Copy the example environment file:
cp .env.example .env
Open .env and fill in your Testnet credentials:
  • OPERATOR_ID: Your Account ID (e.g. 0.0.12345)
  • OPERATOR_KEY: Your HEX-encoded ECDSA Private Key (e.g. 0x8ccf...)
  • HEDERA_NETWORK: testnet
  • MIRROR_NODE_BASE_URL: Leave as https://testnet.mirrornode.hedera.com

2. Understand the Dataset You Will Anchor

When you ran npm install in Step 1, a postinstall script automatically executed scripts/generate-data-internal.js. This script populated the data/ directory with the sample datasets (batch-10.json and batch-100.json) and their corresponding Merkle proofs. Each record in the generated JSON files looks like this:
{
  "id": "record-000",
  "timestamp": "2025-01-01T12:00:00.000Z",
  "type": "PAYMENT",
  "payload": { "amount": 100, "currency": "HBAR" }
}

Canonicalization

To ensure the hash is deterministic (always the same for the same data), we “canonicalize” the record before hashing. This means:
  1. Sorting the object keys alphabetically.
  2. Removing all whitespace.
  3. Encoding as UTF-8.
This ensures that { "a": 1, "b": 2 } and { "b": 2, "a": 1 } result in the exact same hash.
Canonicalization is the process of converting data into a standard, unique format. It is essential because different representations of the same logical data (like different key orders or whitespace) would produce different hashes, making verification difficult.

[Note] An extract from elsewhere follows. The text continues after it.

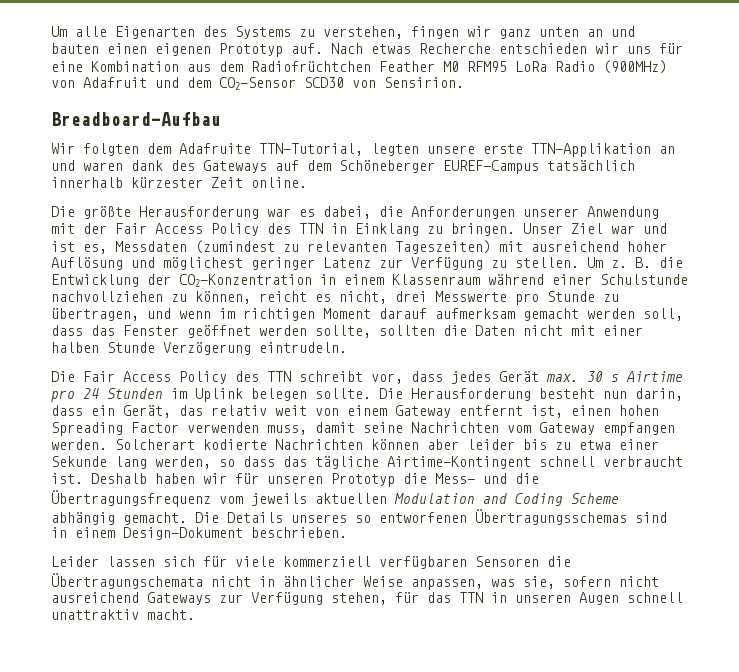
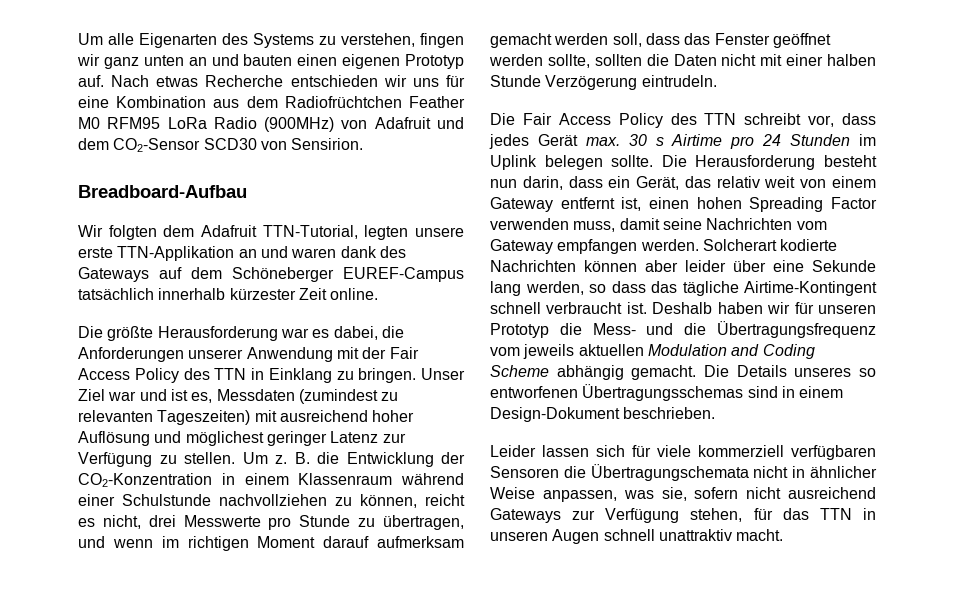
- Wir folgten dem Adafruite TTN-Tutorial, legten unsere erste TTN-Applikation an und waren dank des Gateways auf dem Schöneberger EUREF-Campus tatsächlich innerhalb kürzester Zeit online.
+ Wir folgten dem Adafruit TTN-Tutorial, legten unsere erste TTN-Applikation an und waren dank des Gateways auf dem Schöneberger EUREF-Campus tatsächlich innerhalb kürzester Zeit online.
- Solcherart kodierte Nachrichten können aber leider bis zu etwa einer Sekunde lang werden, so dass das tägliche Airtime-Kontingent schnell verbraucht ist.
+ Solcherart kodierte Nachrichten können aber leider über eine Sekunde lang werden, so dass das tägliche Airtime-Kontingent schnell verbraucht ist.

Terminology: Batch Hash vs. Merkle Root

  • Batch Hash: Usually hash(record1 + record2 + ...). This approach is simple, but makes it hard to verify any single record.
  • Merkle Root: hash(hash(r1) + hash(r2) + ...). This approach allows efficient batch verification and single-record proofs. This example uses Merkle Roots.

3. Create a Topic for Batch Anchoring and Verification

Run the setup script to create a new HCS topic:
node scripts/01-create-topic.js
The 01-create-topic.js script initializes the Hedera client and calls the createTopic helper function to mint a new topic ID.
const { createTopic } = require('../src/hedera');

async function main() {
    console.log('--- 1. Create HCS Topic ---');

    if (!process.env.OPERATOR_ID || !process.env.OPERATOR_KEY) {
        console.error('Error: OPERATOR_ID or OPERATOR_KEY missing in .env');
        process.exit(1);
    }

    try {
        const { topicId, transactionId } = await createTopic();
        console.log(`\n✅ Created topic: ${topicId}`);
        console.log(`   Transaction ID: ${transactionId}`);
        console.log(`   HashScan: https://hashscan.io/testnet/transaction/${transactionId}`);
        console.log(`\n👉 Add this to your .env file:\nTOPIC_ID=${topicId}`);
    } catch (err) {
        console.error('Error creating topic:', err.message);
        process.exit(1);
    }
}

main();
Expected Output:
✅ Created topic: 0.0.98765
   Transaction ID: [email protected]
   HashScan: https://hashscan.io/testnet/transaction/[email protected]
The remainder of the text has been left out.